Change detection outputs
┌──

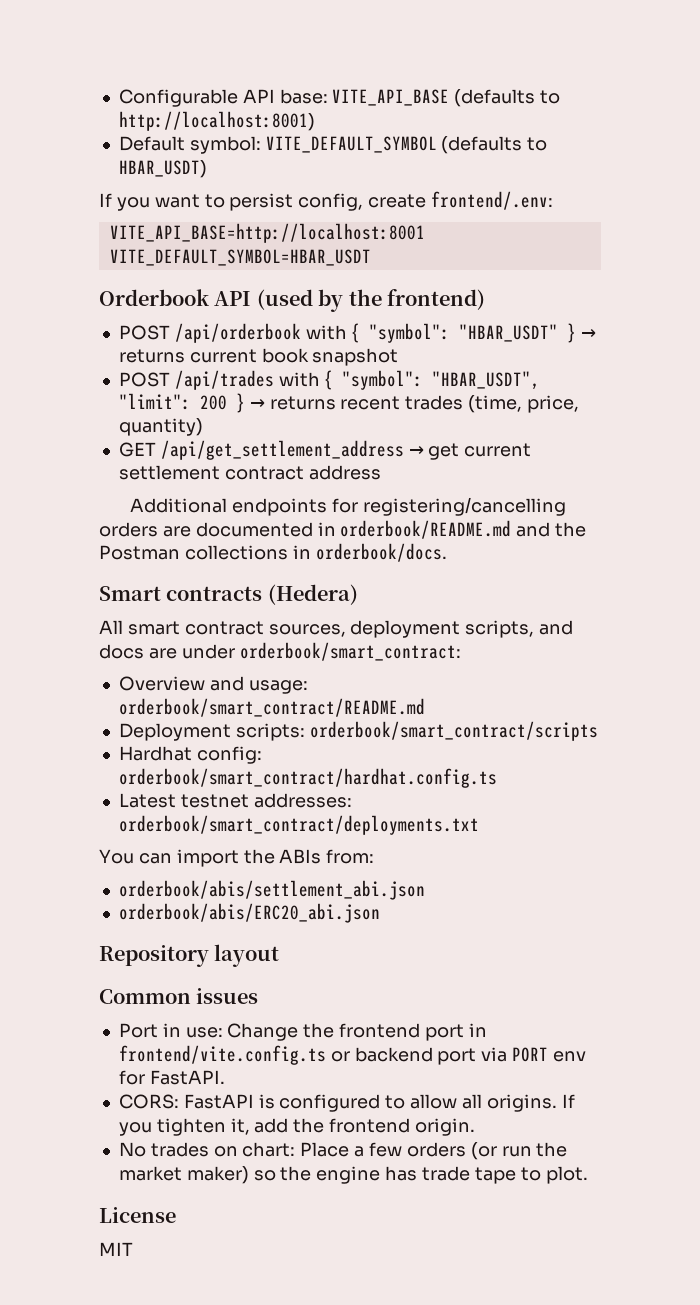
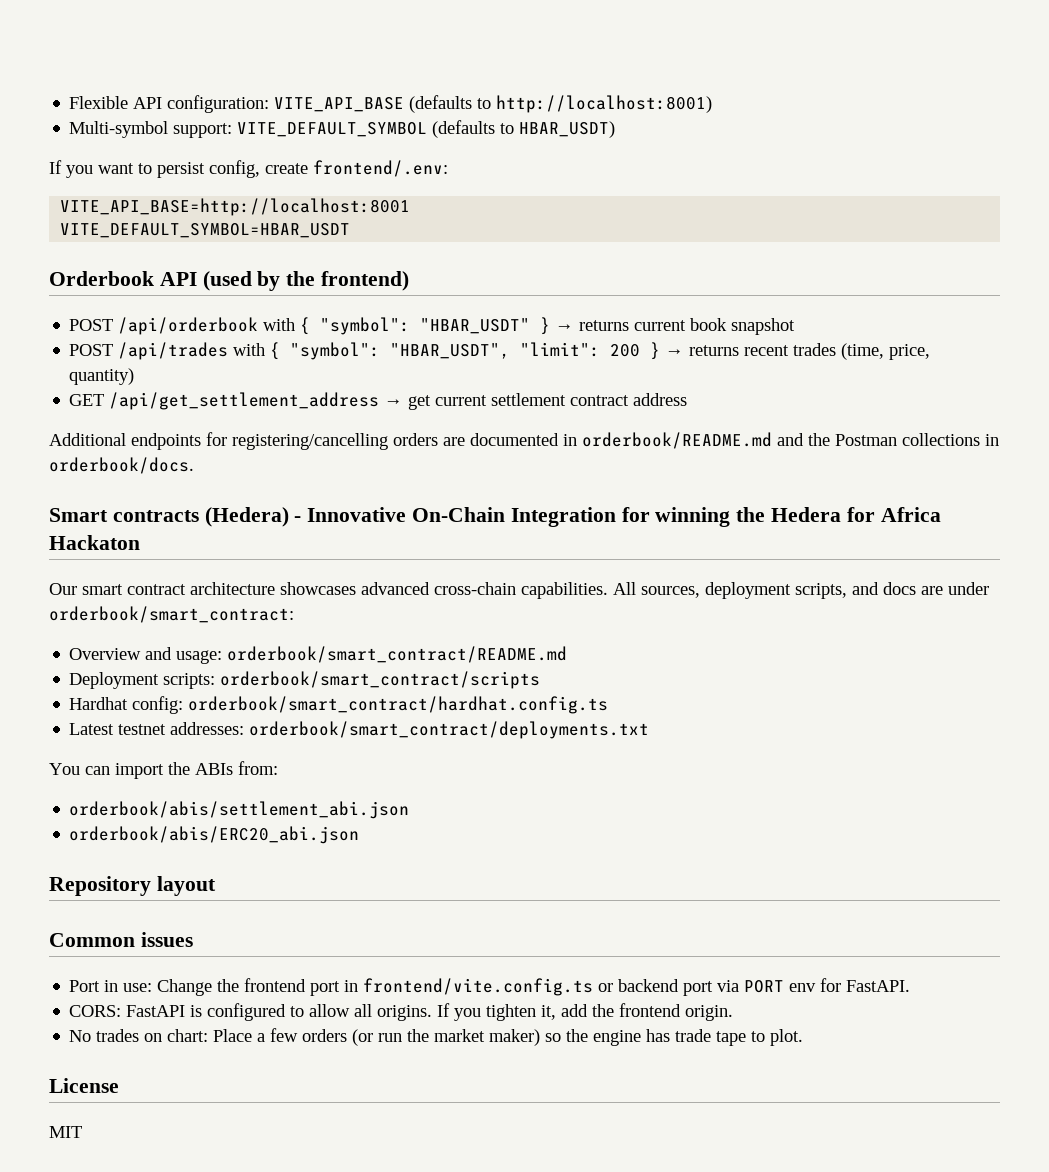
- Configurable API base: VITE_API_BASE (defaults to http://localhost:8001)
+ Flexible API configuration: VITE_API_BASE (defaults to http://localhost:8001)
- Default symbol: VITE_DEFAULT_SYMBOL (defaults to HBAR_USDT)
+ Multi-symbol support: VITE_DEFAULT_SYMBOL (defaults to HBAR_USDT)
- Smart contracts (Hedera)
- All smart contract sources, deployment scripts, and docs are under orderbook/smart_contract:
+ Smart contracts (Hedera) - Innovative On-Chain Integration for winning the Hedera for Africa Hackaton
+ Our smart contract architecture showcases advanced cross-chain capabilities. All sources, deployment scripts, and docs are under orderbook/smart_contract:

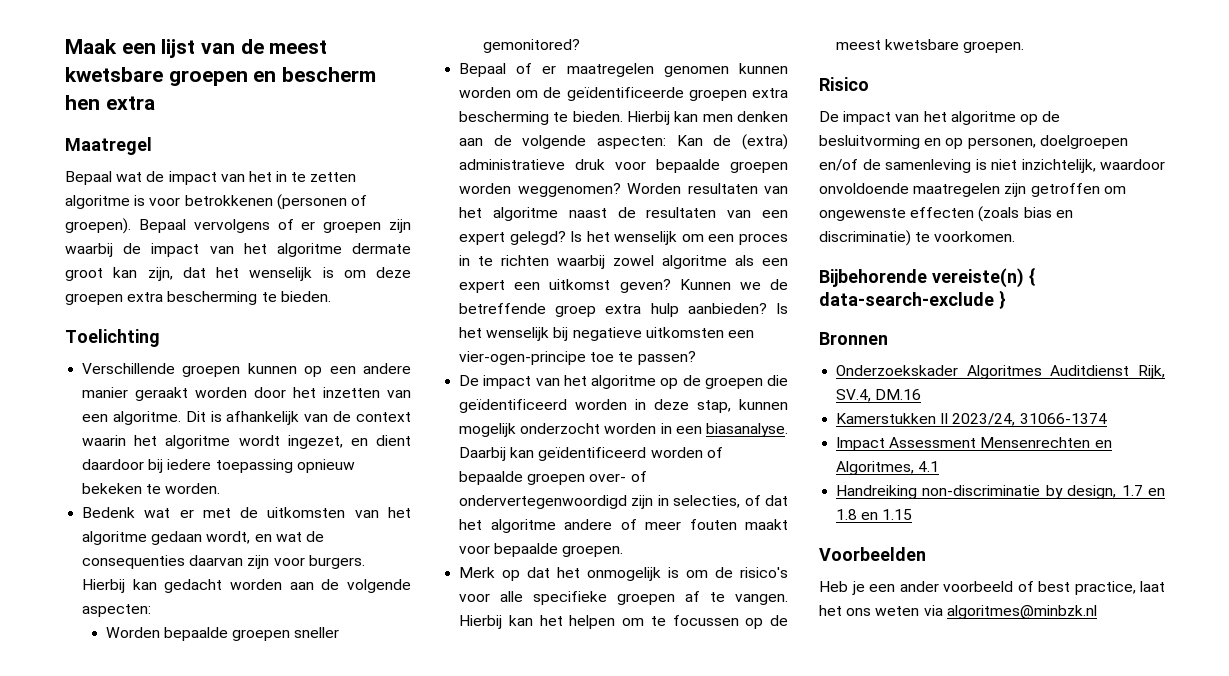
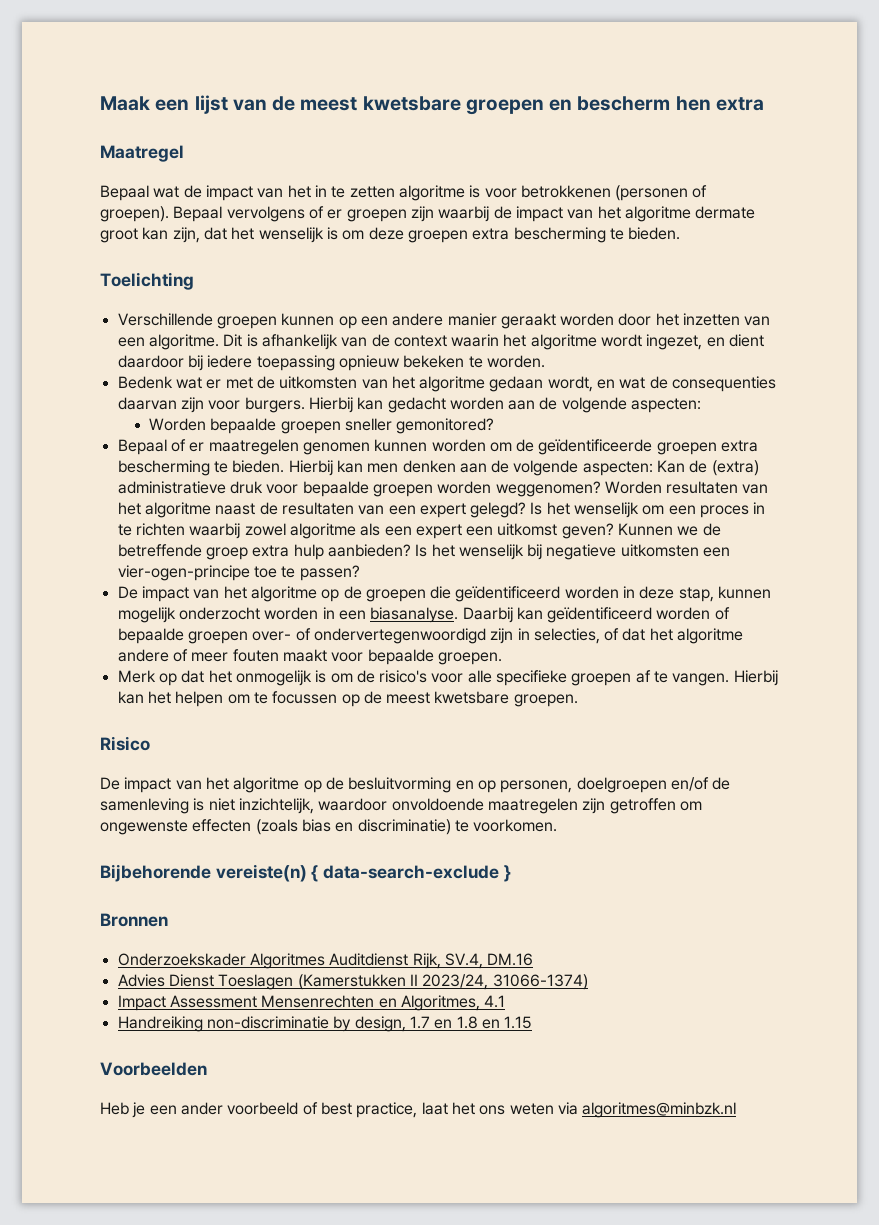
- Kamerstukken II 2023/24, 31066-1374
+ Advies Dienst Toeslagen (Kamerstukken II 2023/24, 31066-1374)

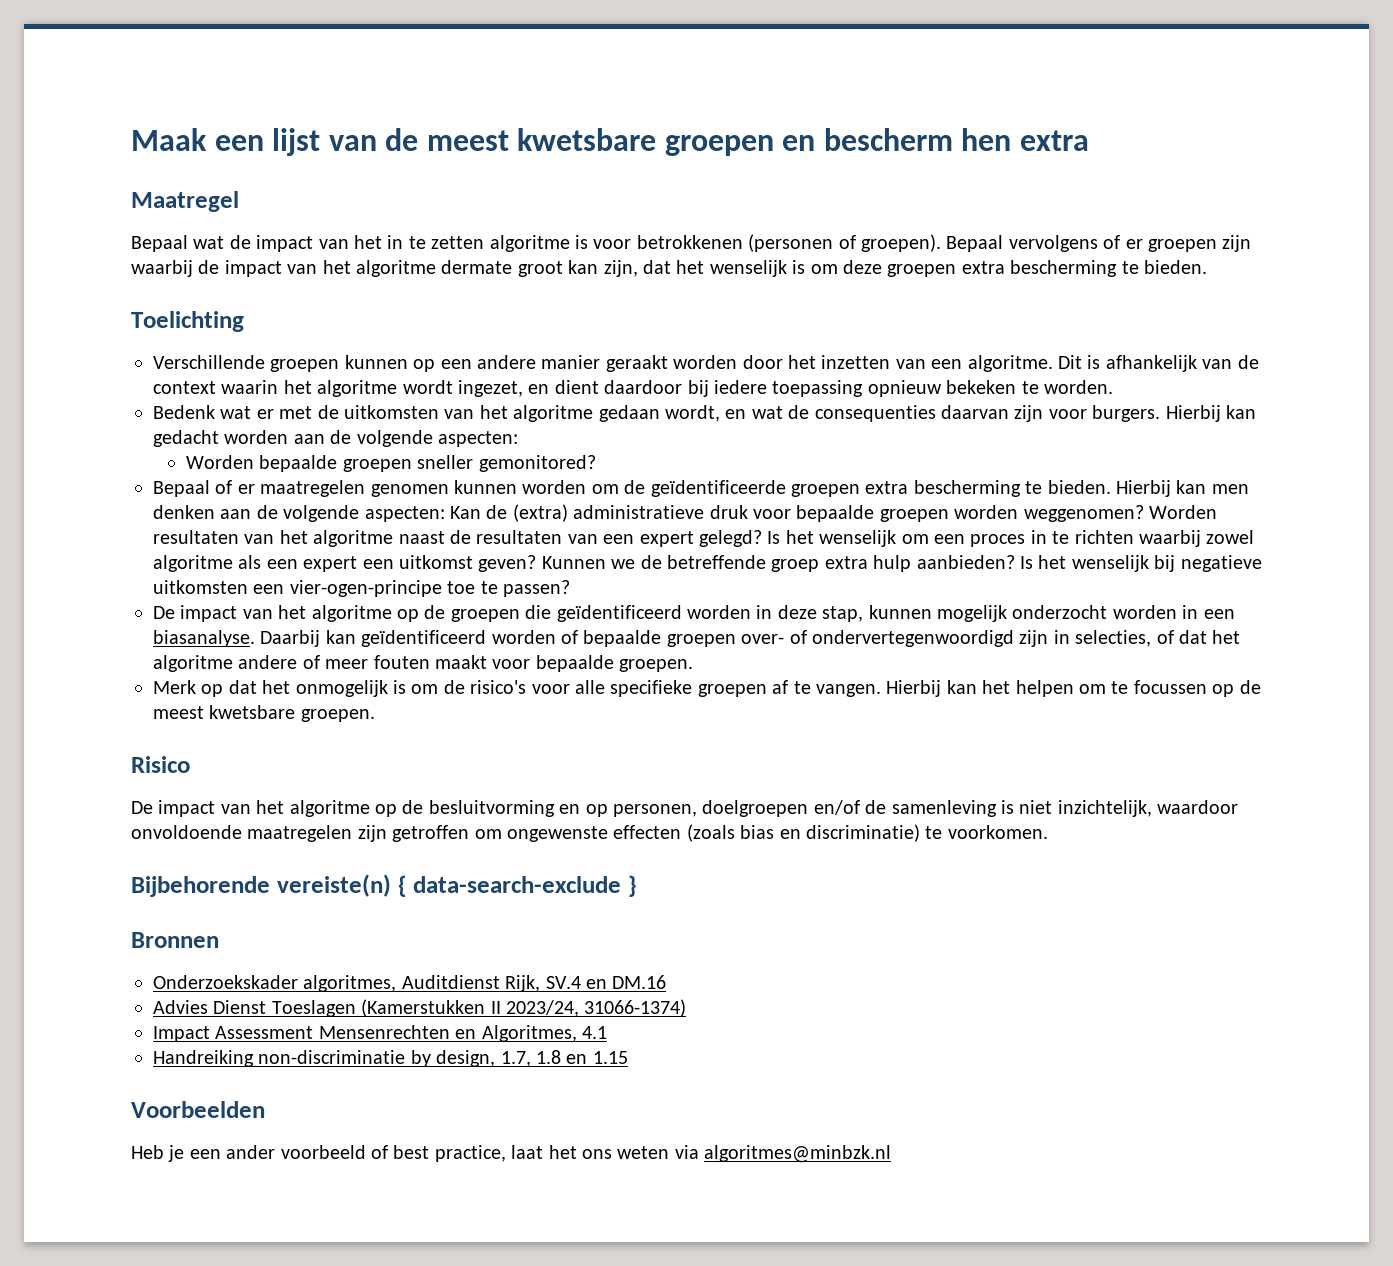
- Onderzoekskader Algoritmes Auditdienst Rijk, SV.4, DM.16
+ Onderzoekskader algoritmes, Auditdienst Rijk, SV.4 en DM.16
- Handreiking non-discriminatie by design, 1.7 en 1.8 en 1.15
+ Handreiking non-discriminatie by design, 1.7, 1.8 en 1.15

└──

• Exercise instructions: Could you set down every entry again exactly as written, leaving out any pictures?

• Result for this exercise:
- Configurable API base: VITE_API_BASE (defaults to http://localhost:8001)
+ Flexible API configuration: VITE_API_BASE (defaults to http://localhost:8001)
- Default symbol: VITE_DEFAULT_SYMBOL (defaults to HBAR_USDT)
+ Multi-symbol support: VITE_DEFAULT_SYMBOL (defaults to HBAR_USDT)
- Smart contracts (Hedera)
- All smart contract sources, deployment scripts, and docs are under orderbook/smart_contract:
+ Smart contracts (Hedera) - Innovative On-Chain Integration for winning the Hedera for Africa Hackaton
+ Our smart contract architecture showcases advanced cross-chain capabilities. All sources, deployment scripts, and docs are under orderbook/smart_contract:

- Kamerstukken II 2023/24, 31066-1374
+ Advies Dienst Toeslagen (Kamerstukken II 2023/24, 31066-1374)

- Onderzoekskader Algoritmes Auditdienst Rijk, SV.4, DM.16
+ Onderzoekskader algoritmes, Auditdienst Rijk, SV.4 en DM.16
- Handreiking non-discriminatie by design, 1.7 en 1.8 en 1.15
+ Handreiking non-discriminatie by design, 1.7, 1.8 en 1.15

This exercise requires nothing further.